- _Your objective_
The lines to return are those below that contain the word "none".

—————

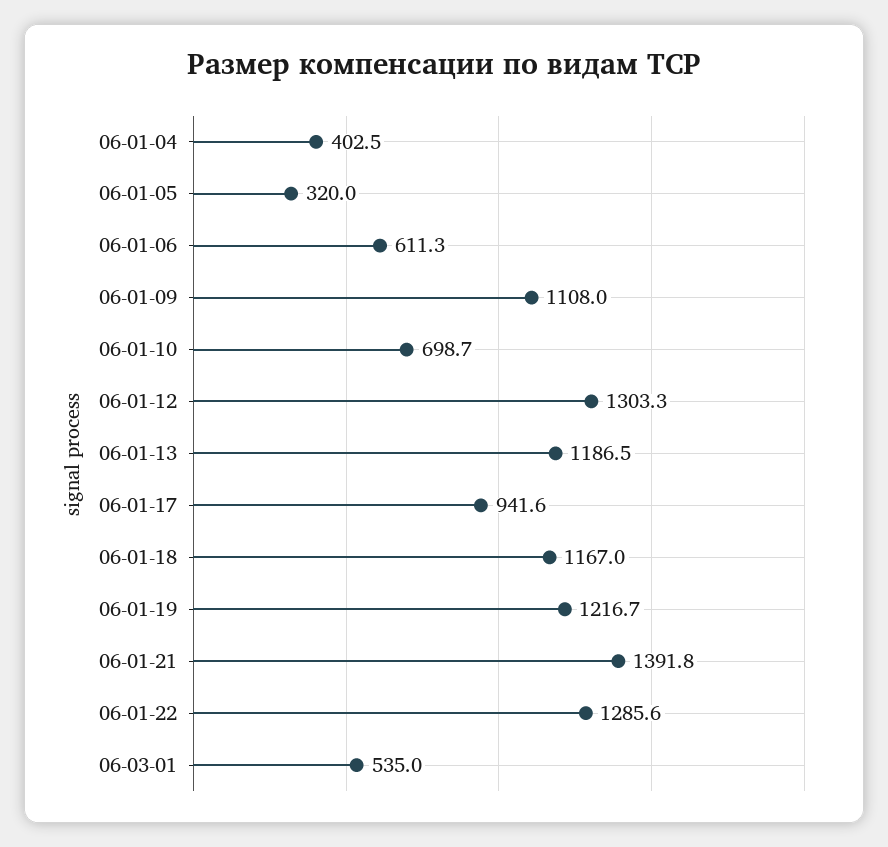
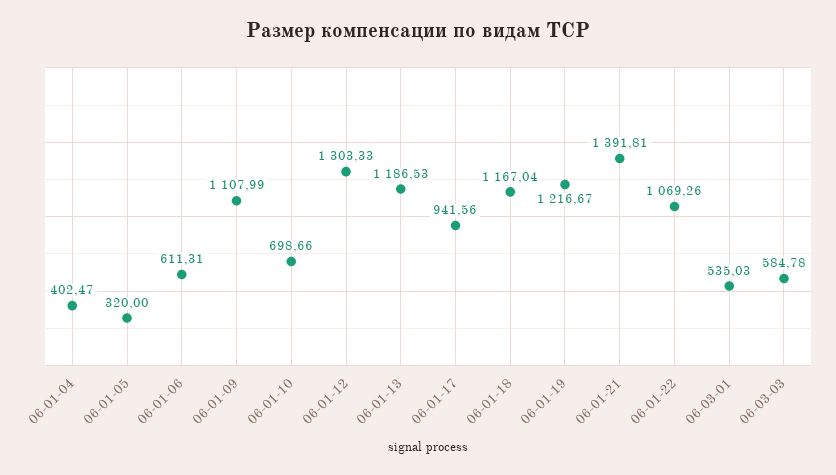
06-01-22: 1285.6 -> 1069.26
06-03-03: none -> 584.78

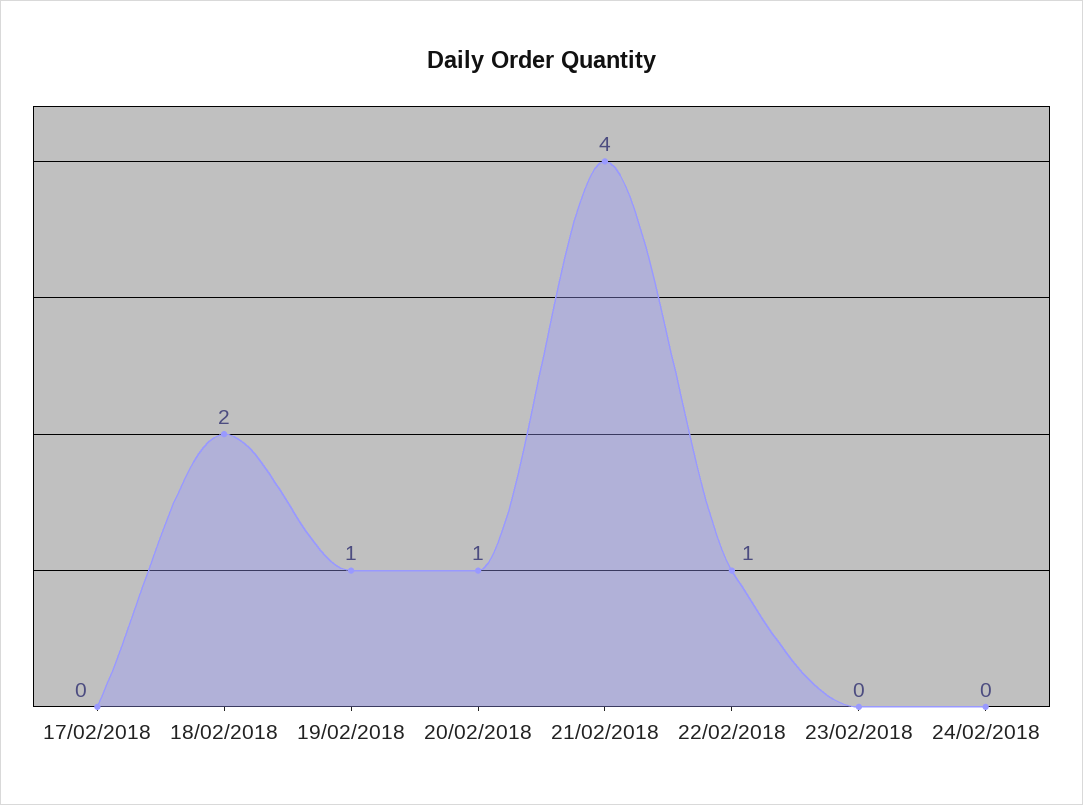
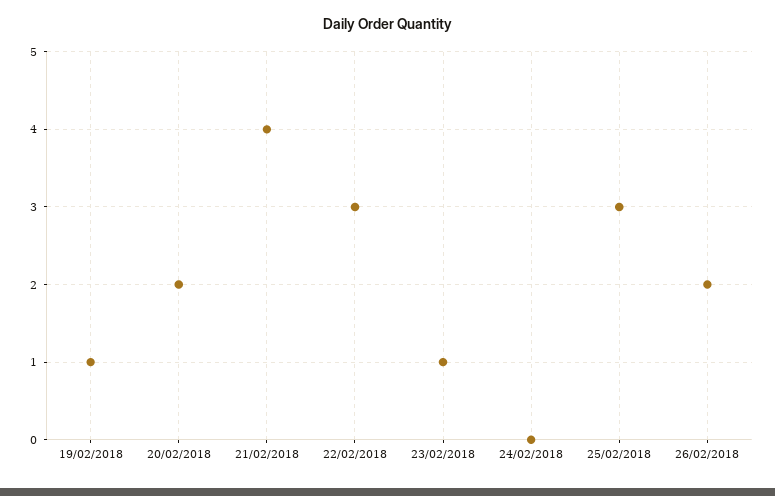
17/02/2018: 0 -> none
18/02/2018: 2 -> none
20/02/2018: 1 -> 2
22/02/2018: 1 -> 3
23/02/2018: 0 -> 1
25/02/2018: none -> 3
26/02/2018: none -> 2

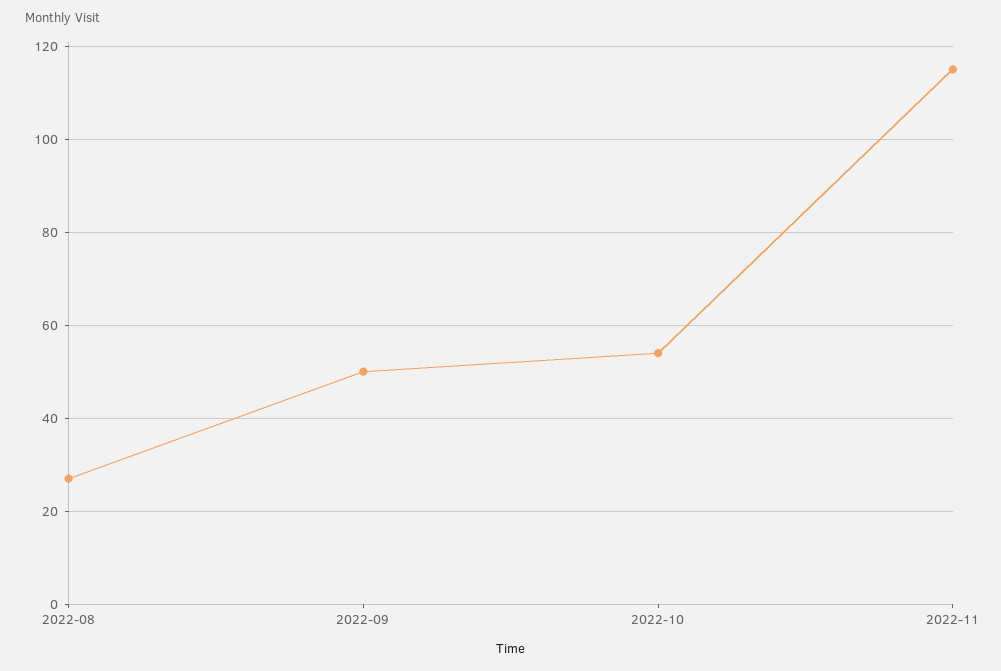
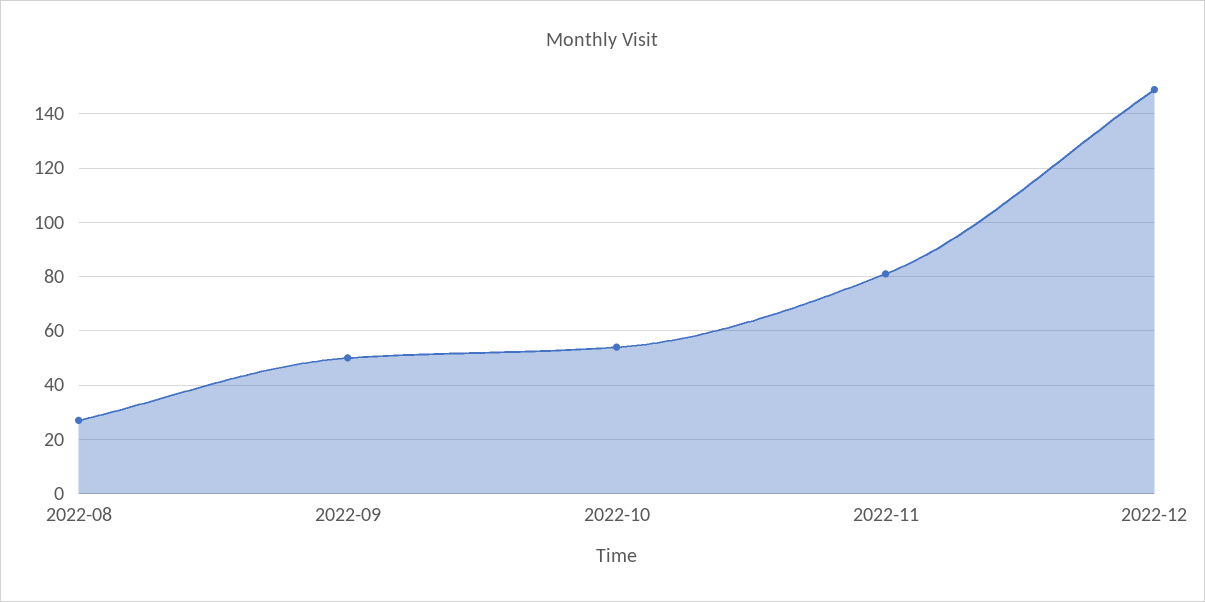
2022-11: 115 -> 80
2022-12: none -> 150

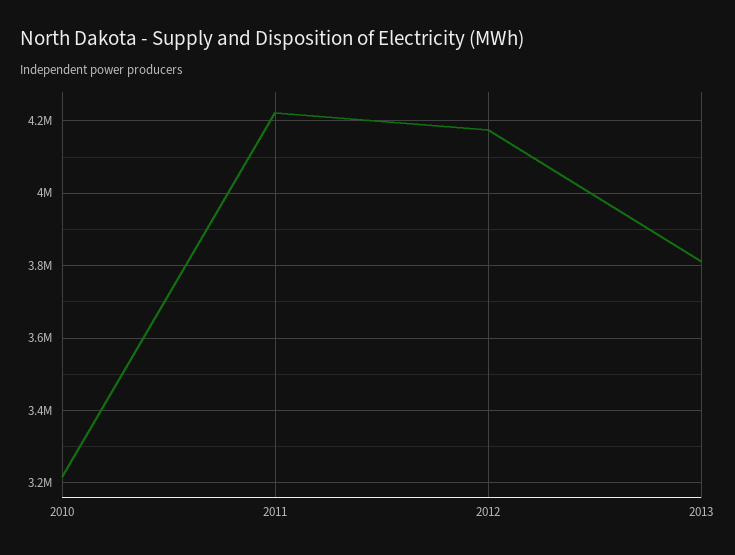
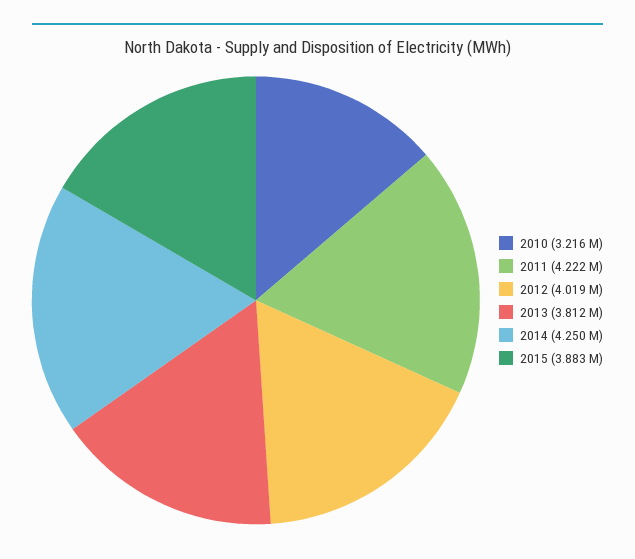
2012: 4180000 -> 4019000
2014: none -> 4250000
2015: none -> 3883000

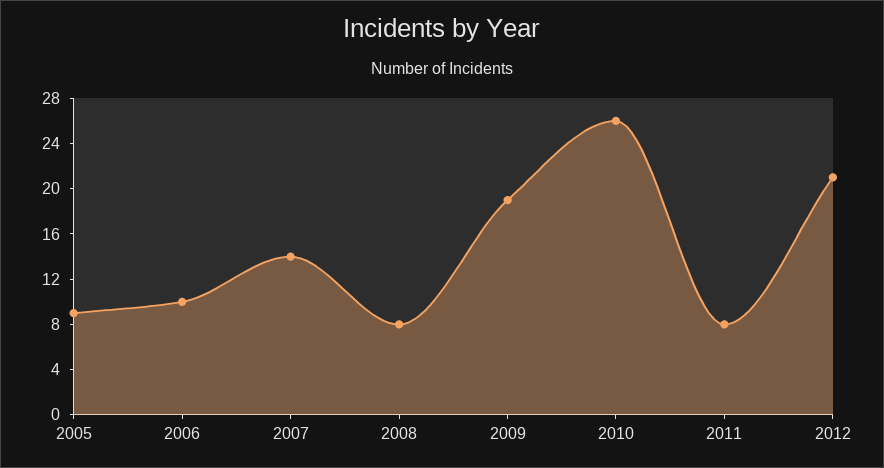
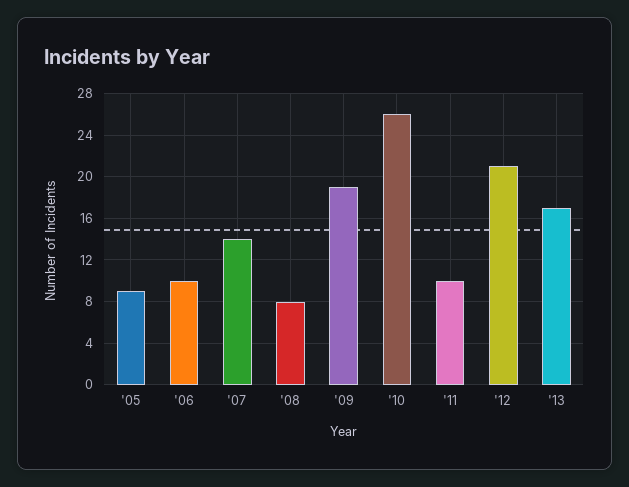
2011: 8 -> 10
'13: none -> 17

—————

- _Response area_
06-03-03: none -> 584.78
17/02/2018: 0 -> none
18/02/2018: 2 -> none
25/02/2018: none -> 3
26/02/2018: none -> 2
2022-12: none -> 150
2014: none -> 4250000
2015: none -> 3883000
'13: none -> 17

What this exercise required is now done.